En élargissant la grille de critères de conception d’un projet afin qu’il ne se réduise plus à la forme, aux usages et à la fonction, l’architecture dite "durable" brouille les référents plastiques. "L’architecture est en train de changer, constate Françoise-Hélène Jourda. D’une certaine manière, tout reste à inventer." Les critères esthétiques aujourd’hui reconnus ne sont évidemment pas ceux de demain. Dans ces conditions, seul le sens mérite vraiment de la considération pour celle qui exerce également une activité de conseil en développement durable auprès des commissions techniques ou des collectivités locales. En d’autres termes, la pertinence préexiste à la forme.

Cette quête de sens trouve son expression dans des programmes très divers : une maison individuelle lyonnaise pour laquelle un parapluie en toile tendue couvre un habitat économique en bois contreplaqué, un musée botanique à Bordeaux dont les gros cailloux en béton projeté annoncent au visiteur un lieu dévolu à la nature, ou encore un immeuble de bureaux ultra-compact à énergie 0 en Seine Saint-Denis. Mais c’est réellement entre 1992 et 1999 que Françoise-Hélène Jourda a fait ses armes et complété sa formation avec le projet manifeste de l’académie de formation du ministère de l’Intérieur à Herne-Sodingen en Allemagne. Financée en partie grâce à des fonds européens, une grande serre bardée de 10 000 m² de cellules photovoltaïques abrite les éléments du programme en recréant naturellement un microclimat dont la courbe annuelle des températures est similaire à celle de Nice. La structure de la serre est entièrement réalisée en bois coupé et séché dans la forêt avoisinante, alors que l’ensemble produit 1 méga Watt crête pour un bilan énergétique largement positif.

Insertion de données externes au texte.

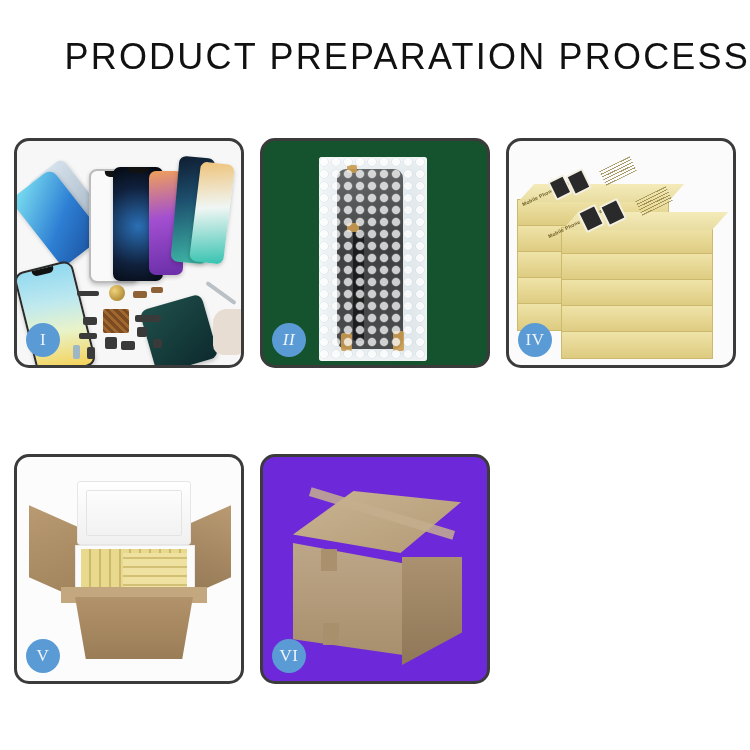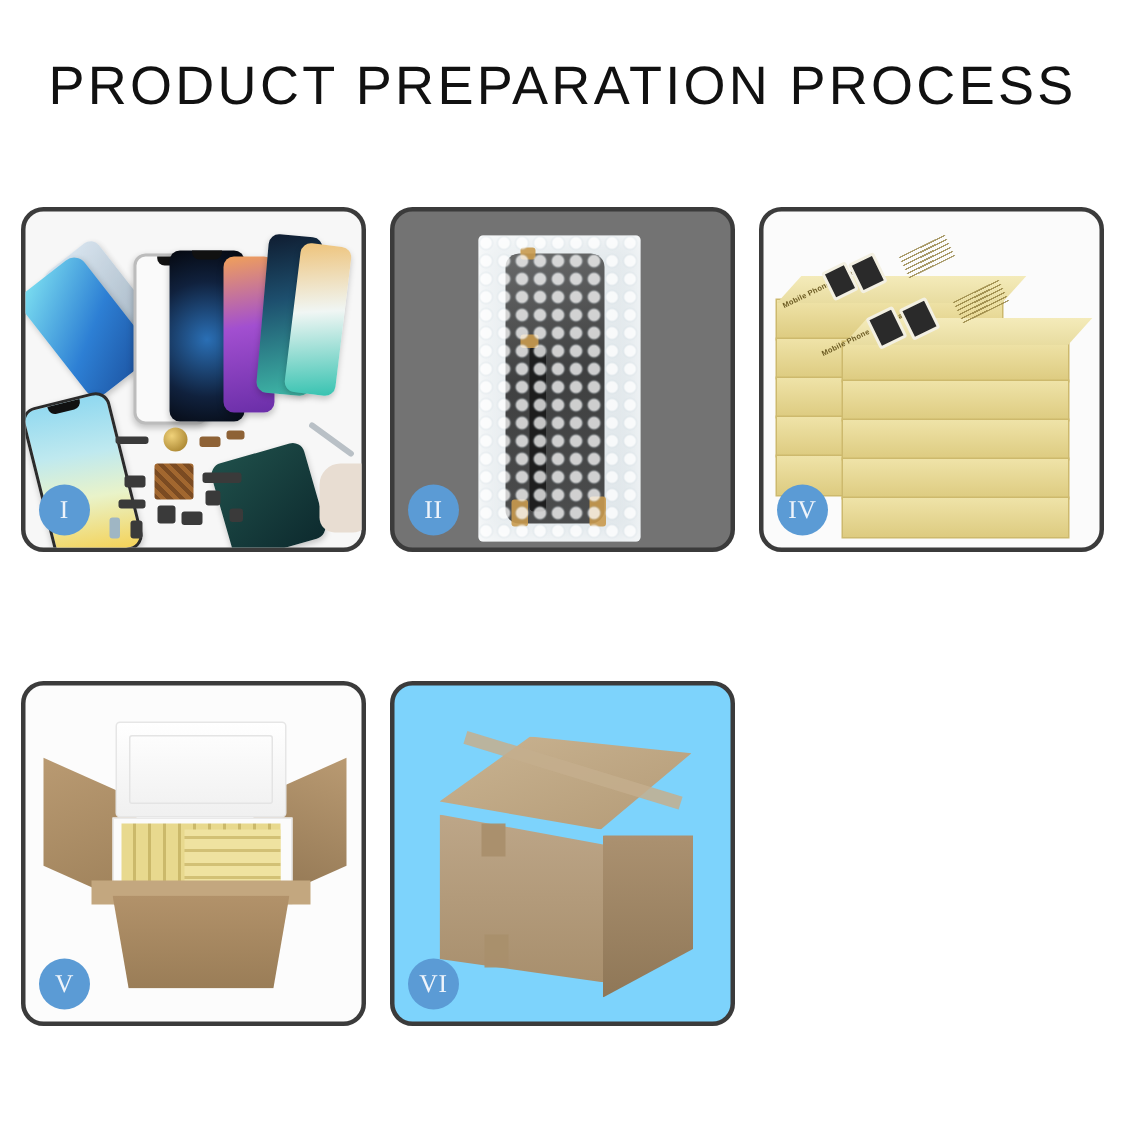--- a/index.html
+++ b/index.html
@@ -7,21 +7,21 @@
     width:750px;height:750px;background:#ffffff;
     font-family:"Liberation Sans", sans-serif;
     overflow:hidden;position:relative;
   }
   .page{width:750px;height:750px;position:relative;}
 
   
   .header{padding-top:38px;text-align:center;}
   .title{
     font-size:36px;letter-spacing:2.2px;color:#111;
-    font-weight:400;line-height:1.05;white-space:nowrap;
+    font-weight:400;line-height:1.05;white-space:nowrap;text-align:right;
   }
   .subtitle{
     margin-top:10px;font-size:15.5px;color:#1a1a1a;
     letter-spacing:.15px;white-space:nowrap;
   }
 
   
   .grid{
     position:absolute;left:14px;top:138px;
     width:722px;
@@ -75,21 +75,21 @@
   .coil{position:absolute;left:92px;top:144px;width:16px;height:16px;border-radius:50%;
         background:radial-gradient(circle at 35% 35%,#f0d27a,#9a7420);}
   .board{position:absolute;left:86px;top:168px;width:26px;height:24px;border-radius:2px;
         background:repeating-linear-gradient(45deg,#7b4b22 0 3px,#a2672f 3px 6px);}
   .tweez{position:absolute;left:186px;top:150px;width:36px;height:4px;background:#b9c0c6;
         transform:rotate(36deg);border-radius:2px;}
   .hand{position:absolute;left:196px;top:168px;width:34px;height:46px;border-radius:14px 6px 12px 10px;
         background:#e8ddd2;}
 
   
-  .p2{background:#737373;}
+  .p2{background:#14532d;font-style:italic;}
   .bag{position:absolute;left:56px;top:16px;width:108px;height:204px;
        background:linear-gradient(100deg,#eef2f4,#dfe6ea);border-radius:3px;
        box-shadow:inset 0 0 16px rgba(255,255,255,.9);}
   .screen{position:absolute;left:18px;top:12px;width:66px;height:180px;border-radius:9px;
        background:linear-gradient(170deg,#4c4c4c,#1a1a1a 45%,#2b2b2b);opacity:.82;}
   .flex{position:absolute;left:34px;top:74px;width:11px;height:110px;background:#1a1a1a;opacity:.9;
        border-radius:3px;}
   .bubbles{position:absolute;inset:0;opacity:.78;
        background-image:radial-gradient(circle at 5px 5px,rgba(255,255,255,.95) 3.6px,rgba(190,205,214,.35) 4.4px,transparent 5px);
        background-size:12px 12px;}
@@ -144,21 +144,21 @@
         background:#fbfbfb;border:1px solid #e9e9e9;}
   .foamLid{position:absolute;left:60px;top:24px;width:112px;height:62px;
         background:linear-gradient(180deg,#ffffff,#f0f0f0);border:1px solid #e6e6e6;border-radius:3px;}
   .foamLid:after{content:"";position:absolute;inset:8px;border:1px solid #e4e4e4;border-radius:2px;}
   .ybars{position:absolute;left:64px;top:92px;width:106px;height:44px;
         background:repeating-linear-gradient(90deg,#e8d98e 0 8px,#cbb96a 8px 10px);}
   .ybars2{position:absolute;left:106px;top:96px;width:64px;height:40px;
         background:repeating-linear-gradient(0deg,#efe2a0 0 7px,#d2c075 7px 9px);}
 
   
-  .p6{background:#7dd3fc;}
+  .p6{background:#6d28d9;}
   .boxTop{position:absolute;left:30px;top:34px;width:168px;height:62px;
         background:linear-gradient(160deg,#c9b391,#b49b77);
         clip-path:polygon(36% 0,100% 18%,64% 100%,0 70%);}
   .boxFront{position:absolute;left:30px;top:86px;width:110px;height:112px;
         background:linear-gradient(180deg,#bda688,#a88f6d);
         clip-path:polygon(0 0,100% 18%,100% 100%,0 86%);}
   .boxSide{position:absolute;left:139px;top:100px;width:60px;height:108px;
         background:linear-gradient(180deg,#ab9170,#8f7757);
         clip-path:polygon(0 0,100% -14%,100% 70%,0 100%);}
   .seam{position:absolute;left:44px;top:52px;width:150px;height:9px;background:#c4ae8d;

Bâtiments compacts et transformables

A l’image du projet de Herne-Sodingen, l’œuvre de Françoise-Hélène Jourda est très régulièrement ponctuée de bardages ou de structures bois, "matériau par excellence du développement durable" selon ses propres termes. La halle de marché de la place du 8 mai 1945 à Lyon, les 87 logements sociaux à Rouen et la réhabilitation de la halle Pajol à Paris montrent, par exemple, qu’une architecture de facture contemporaine n’est pas forcément liée à l’utilisation du verre et de l’acier comme seuls composants possibles. Mais au-delà de la question de l’énergie grise des matériaux, l’architecte franco-autrichienne interroge de manière plus générale l’ensemble des pratiques constructives et architecturales actuelles. Peut-on se passer de la compacité pour réaliser des bâtiments à haute efficacité énergétique ? Comment contribuer au développement des pays émergents comme le Maroc avec un projet environnemental de résidences touristiques ?

Pour l’ouvrage en projet de l’immeuble de bureaux à énergie 0 à Saint-Denis, la question de la transformation du bâtiment, voire de sa démolition avant même sa construction, a été abordée avec le maître d’ouvrage. Le bâtiment ne devait pas être figé à une époque donnée. Il devait pouvoir être modifiable, démontable et recyclable, afin de pouvoir accueillir de nouvelles fonctions et de réutiliser au mieux les ressources mises en œuvre pour sa construction. Avec des façades légères non porteuses de 40 cm d’épaisseur et une structure constituées de poteaux métalliques avec des dalles préfabriquées en béton pour pouvoir être démontées, Françoise-Hélène Jourda oppose à l’idée de permanence, celle qui corrobore la définition la mieux entendue du développement durable : laisser aux générations futures la possibilité de répondre à leurs besoins.